**PROBLEM REQUIREMENTS:**
What lines below mention the word "price"? Copy each one.

**ENTRIES PROVIDED:**
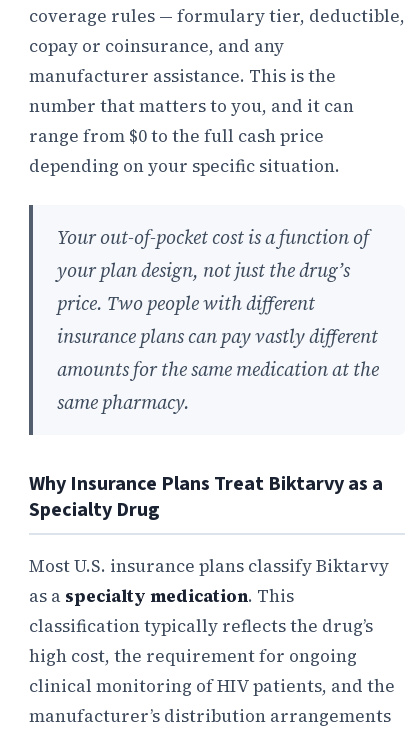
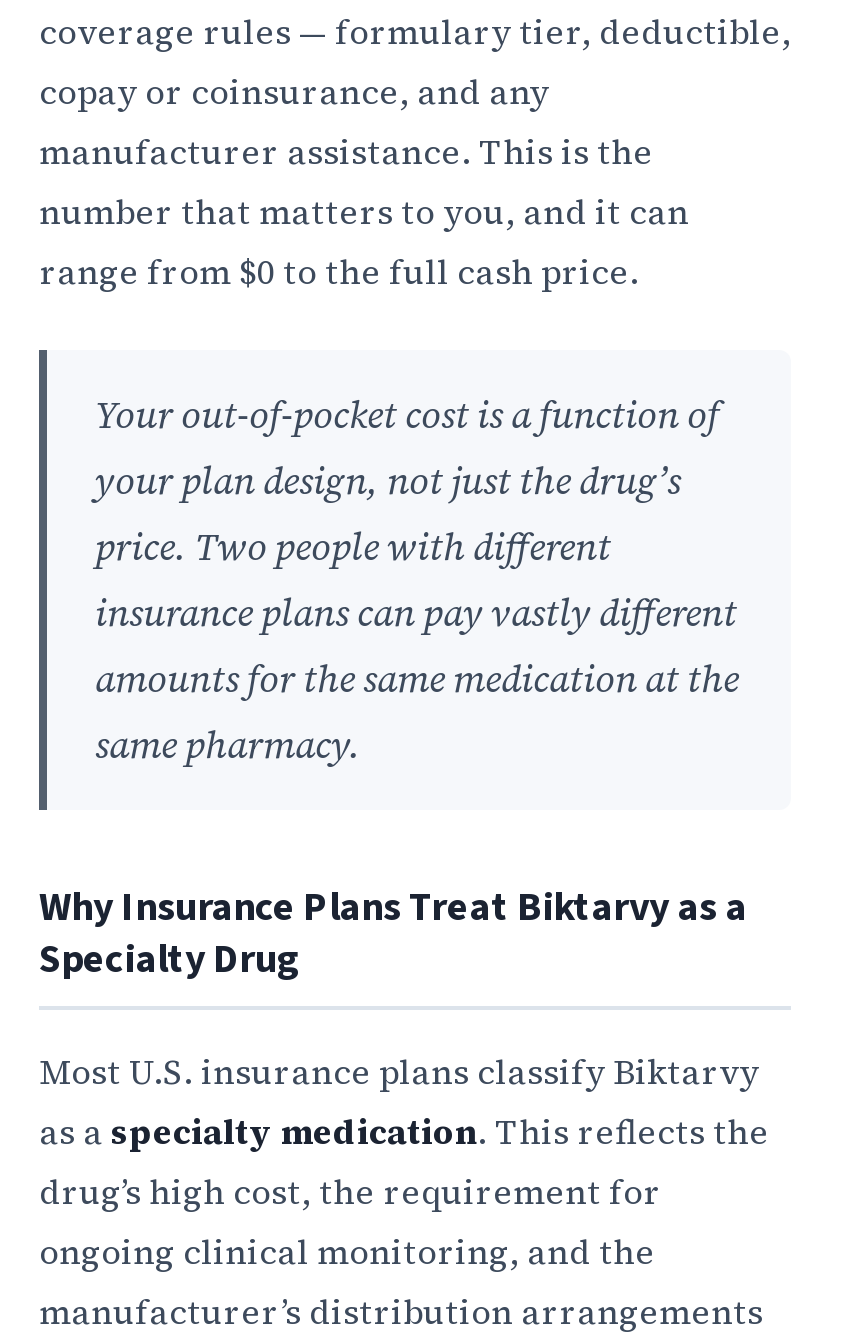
- range from $0 to the full cash price
- depending on your specific situation.
+ range from $0 to the full cash price.

- as a specialty medication. This
- classification typically reflects the drug’s
- high cost, the requirement for ongoing
- clinical monitoring of HIV patients, and the
+ as a specialty medication. This reflects the
+ drug’s high cost, the requirement for
+ ongoing clinical monitoring, and the
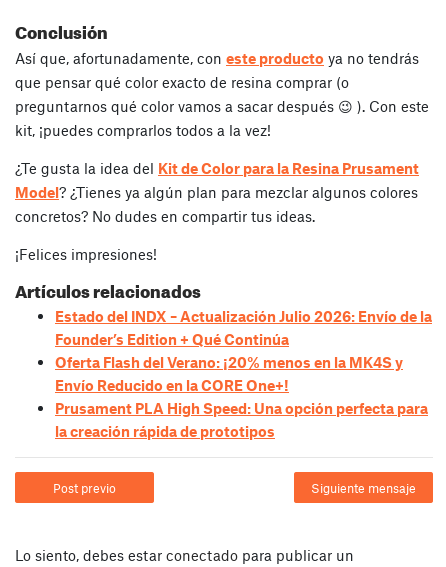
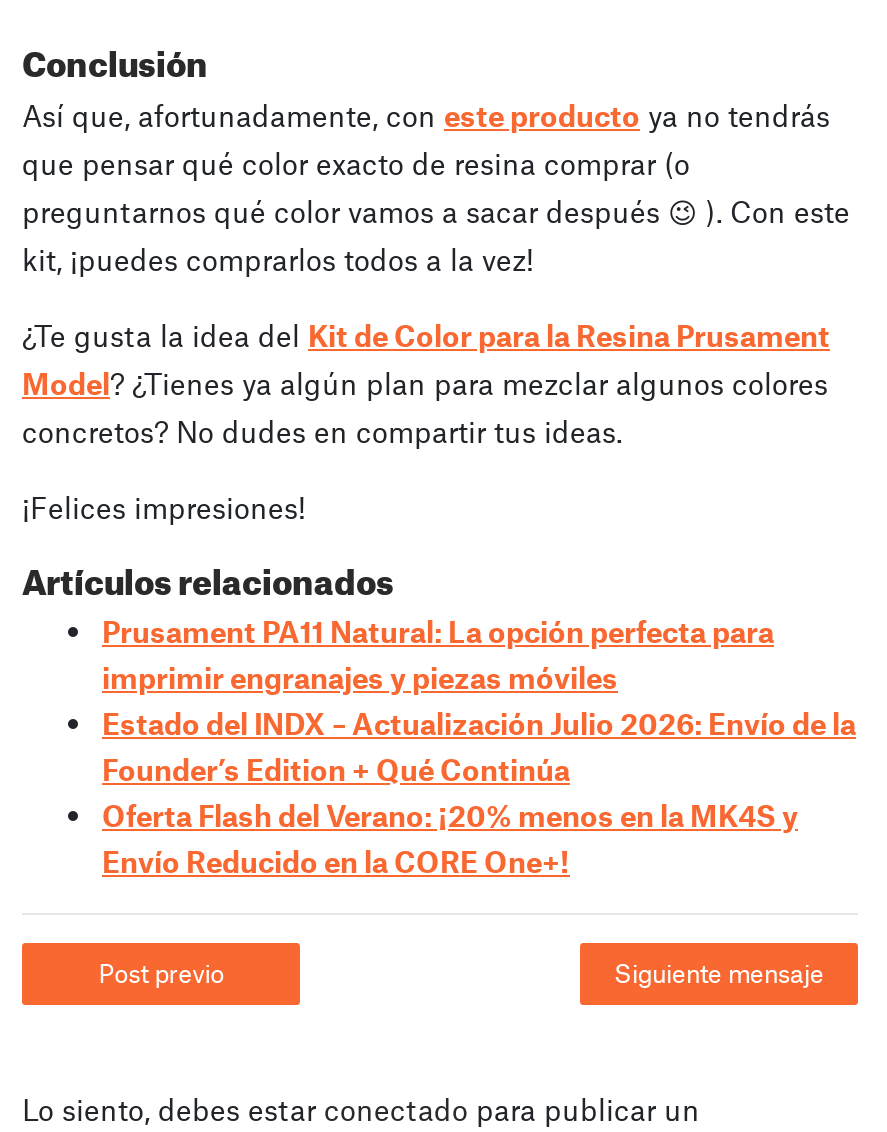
+ Prusament PA11 Natural: La opción perfecta para
+ imprimir engranajes y piezas móviles

moved down: Estado del INDX – Actualización Julio 2026: Envío de la | Founder’s Edition + Qué Continúa | Oferta Flash del Verano: ¡20% menos en la MK4S y | Envío Reducido en la CORE One+!

- Prusament PLA High Speed: Una opción perfecta para
- la creación rápida de prototipos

**COMPLETED EXERCISE:**
- range from $0 to the full cash price
+ range from $0 to the full cash price.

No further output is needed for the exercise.